The best side always wins
India went into this tournament ranked as the world's best ODI side. Granted this was according to the ICC rankings that usually contain as much truth as your average political party press release, but they were number one none the less. Before the tournament India's bowling looked suspect and the IPL-weary squad was weighed down by the spot-fixing mayhem at home. All of this seemed to suggest that India may struggle. We were wrong. India won every game, the bowlers took wickets and kept it tight, the top three were phenomenal and the fielding was dynamic. There's no doubt now over who the No. 1 side in ODIs is.
Duckworth-Lewis is still a work in progress
Only the British could invent a sport that was dependant on weather that was rarer than an off-side shot from Ross Taylor. As a result Messrs. Duckworth and Lewis got further royalties by setting totals in rain-affected Champions Trophy matches. Despite D/L being the formula of choice for a while now, there are still some issues. The method seems to play into the hands of the chasing side, especially when combined with the new fielding restrictions in ODIs. It may be the best method we have, but it needs tweaking.
People who question Jonathan Trott are wrong
Jonathan Trott has the best ODI record of any England player in a generation. He was the second best batsman in the tournament. His strike-rate is on par with some of the very best players in the world. It's ridiculous that some people still question his place in the side.
People who question Misbah-ul-Haq are wrong too
There are Pakistan fans who don't like Misbah. This is despite him being the most consistent player they have had in years. He has led Pakistan with grace and integrity, and has always given his 100%. In the Champions Trophy he was virtually Pakistan's only batsman. While his team-mates looked about as solid as ice cream in an oven, Misbah scored twice as many runs as any other Pakistani at an average that was two times better.
India are donkeys no more
During India's 2011 tour of England, Nasser Hussain referred to the Indian fielders as donkeys. This caused much outrage, but despite the unfortunate choice of words, Hussain had a point. They were lacklustre and lazy in the field. This time around, the Indian fielding was electric. In the final England's fielding was sloppy as the occasion got to them. They conceded five overthrows, and the margin of India's victory was five runs. Perhaps England are the donkeys now.
Shikhar Dhawan has come of age
Most cricket fans would not have heard of Shikhar Dhawan before this tournament, even fewer would have heard of him before his amazing debut Test ton versus Australia in March. He has no fear, but he isn't reckless. He is an Indian batsman that can play the short ball and can cope with swing. As I write, Shikhar Dhawan is the No. 1 name on ESPNcricinfo's player search. His name could well be there every day for the next ten years.
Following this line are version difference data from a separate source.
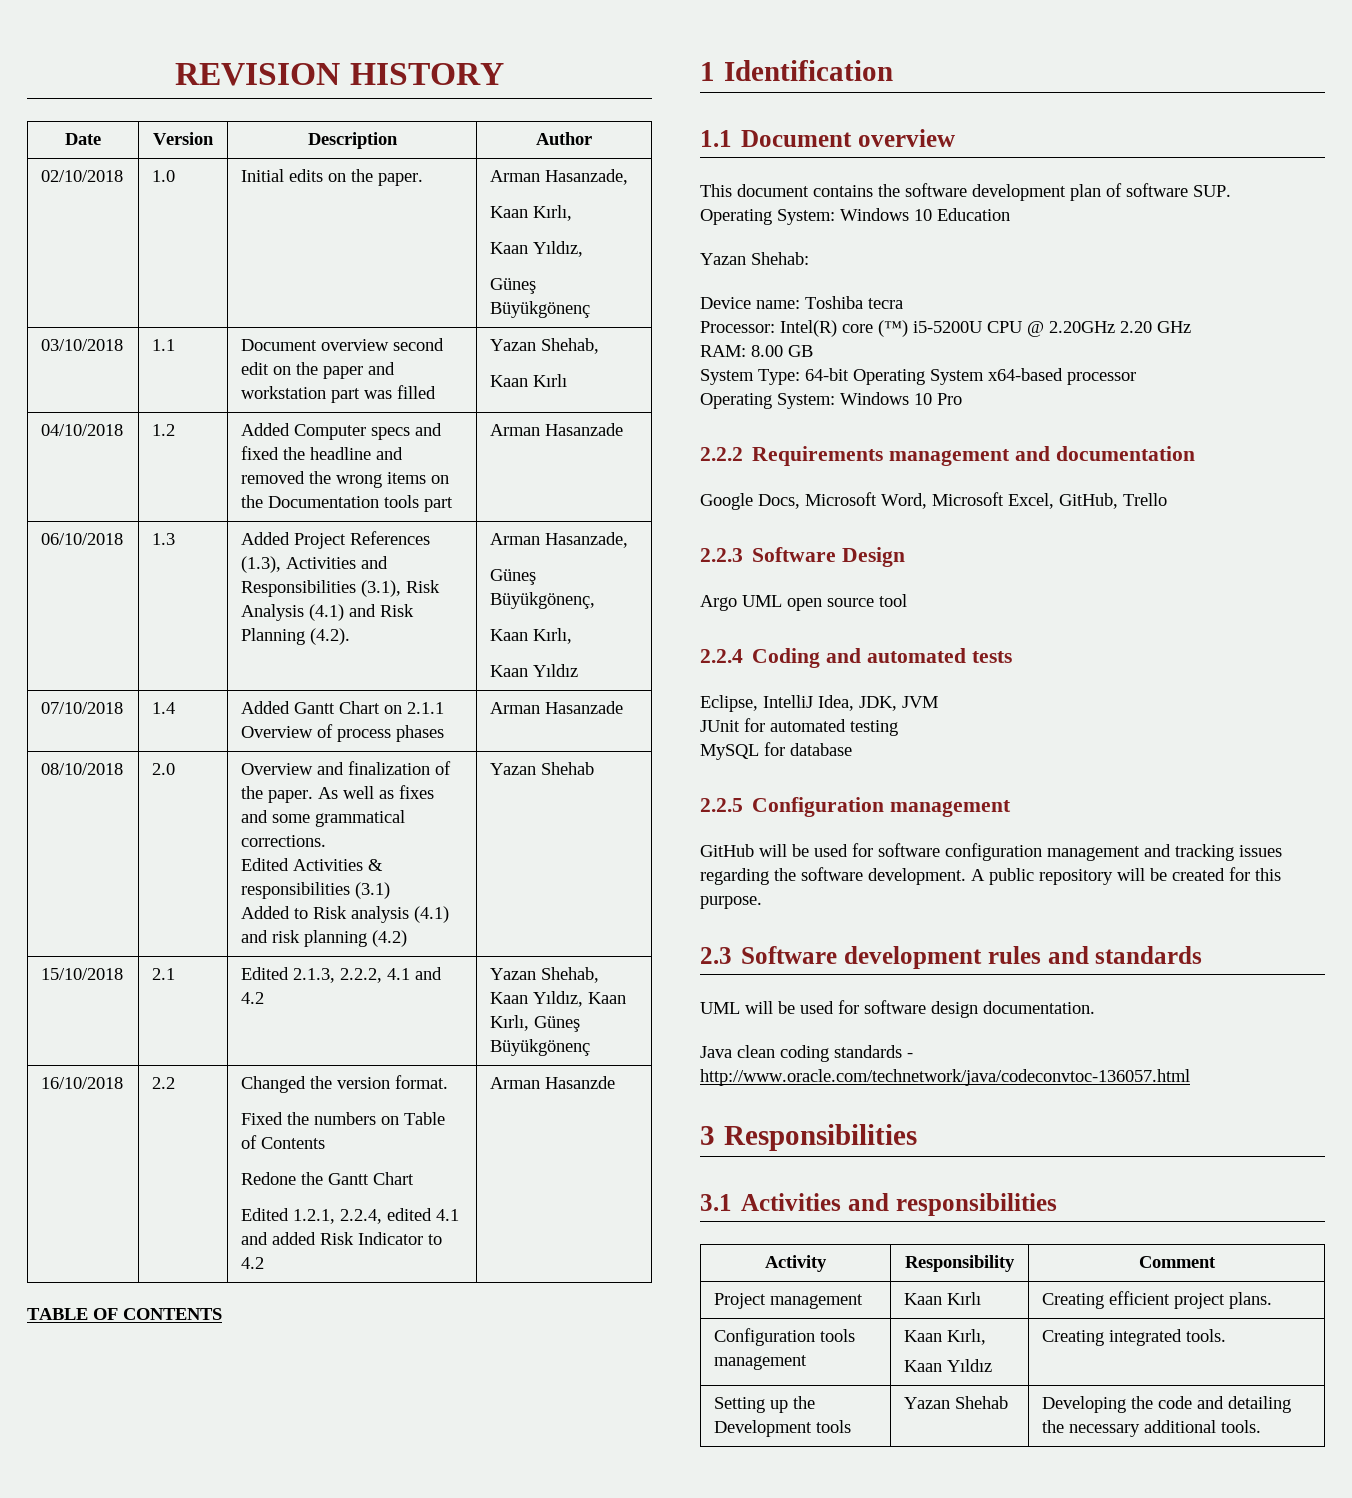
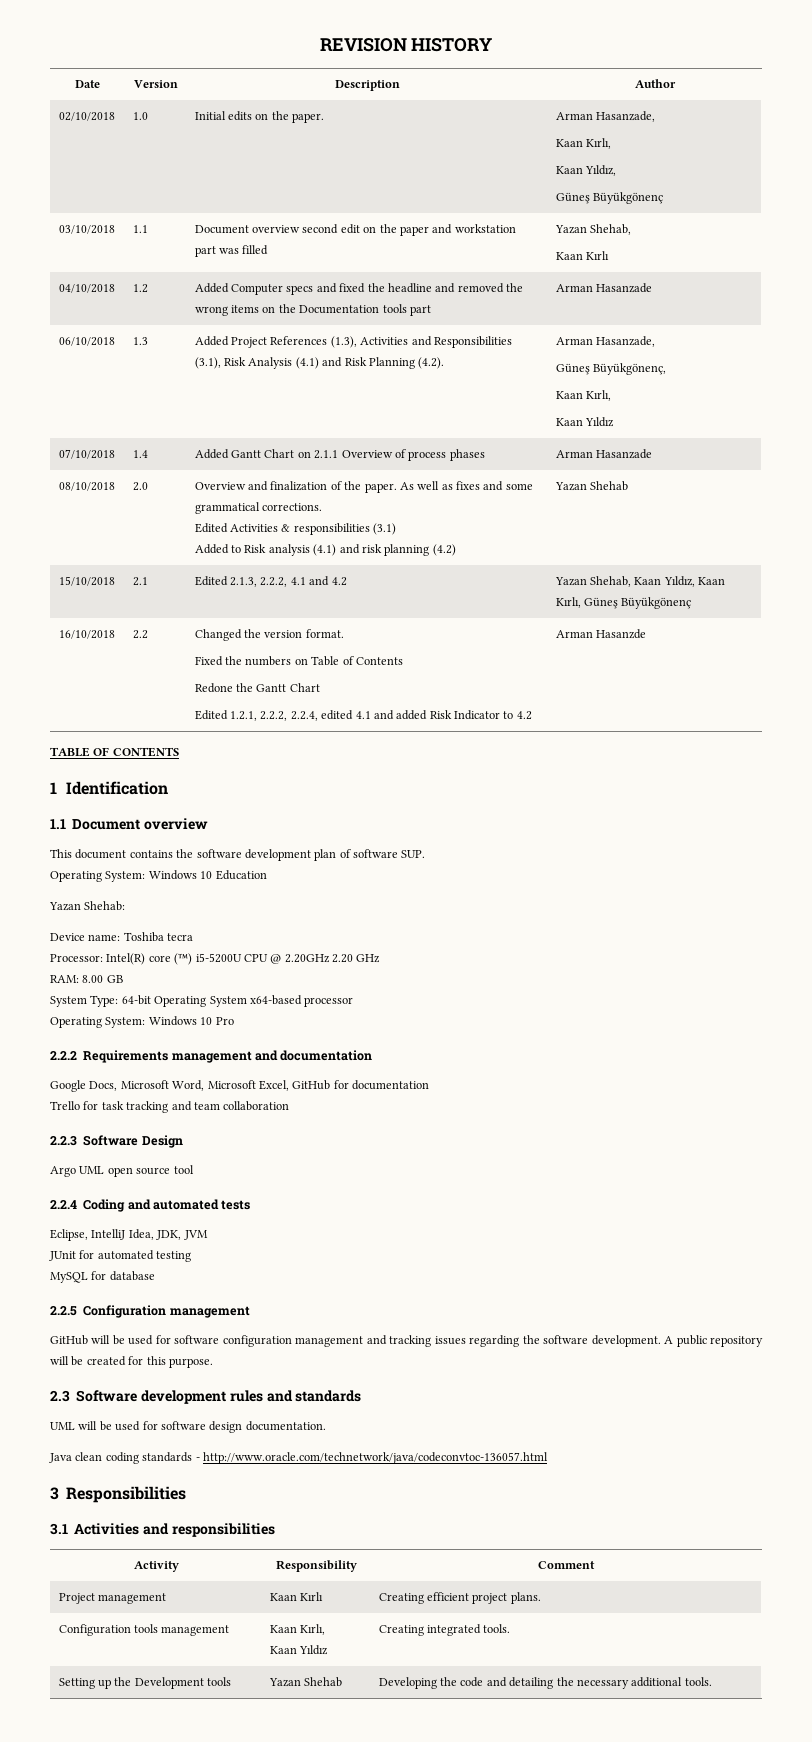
  16/10/2018 | 2.2 | Changed the version format.
  Fixed the numbers on Table of Contents
  Redone the Gantt Chart
- Edited 1.2.1, 2.2.4, edited 4.1 and added Risk Indicator to 4.2 | Arman Hasanzde
+ Edited 1.2.1, 2.2.2, 2.2.4, edited 4.1 and added Risk Indicator to 4.2 | Arman Hasanzde
- Google Docs, Microsoft Word, Microsoft Excel, GitHub, Trello
+ Google Docs, Microsoft Word, Microsoft Excel, GitHub for documentation
+ Trello for task tracking and team collaboration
English conditions are less English these days
Much was made of how two new balls in English conditions could be a deciding factor in this tournament. However the ball didn't swing for 90% of the tournament. Granted when it did it was tough for batsmen. In the semi-finals, both South Africa and Sri Lanka struggled when the ball moved around, but this was the exception rather than the rule. Reverse swing became more of a talking point. England got the ball moving the other way quicker than people had seen before. This led to some ball-tampering allegations - some explicit, some implied. As ever, without evidence allegations remain just that.
MS Dhoni is the first wicketkeeper-bowler
Conditions assisting swing, and two spinners in the attack - for MS Dhoni this did not present a problem. He handed the pads to Dinesh Karthik and bowled his medium-paced seamers. When he had Mahela Jayawardene adjudged lbw this seemed like the greatest piece of leadership since Winston Churchill took to the radio following the Battle of Britain. An inside edge saved Jayawardene on review, much to the disappointment of the massive Indian crowd. Dhoni went on to bowl four impressive overs. The wicketkeeper-bowler could be the future of ODIs.
South Africa didn't choke, England did
The choke is a much-discussed topic at ICC events, and usually comes up when South Africa are playing knockout games. When they failed to set a competitive total batting first at the Oval in the semi-final versus England we were assured they had choked. They didn't. A choke is when you are in a position where winning is all but assured and you still manage to lose. In the final England needed 20 runs from 16 balls with six wickets and two overs of Powerplay left, and they lost. That is a choke.
The ICC always gets away with it
There were no reserve days in this tournament. Despite rain being an ever-present threat during the period that is loosely referred to as summer in the UK, the schedule provided no wriggle room to provide extra time in the event of a rain-affected match. As the final approached the weather Edgbaston forecast veered towards the apocalyptic. The rage from cricket fans reached thermo-nuclear level as it became more and more likely on the final day that the trophy would be shared. A wholly unsatisfactory result for everyone concerned. By fudging the playing conditions at the last minute the ICC got a match in, just. As with holding the World T20 during the Sri Lankan monsoon season the ICC managed to get away with it. As the old saying goes, it is better to be lucky than good.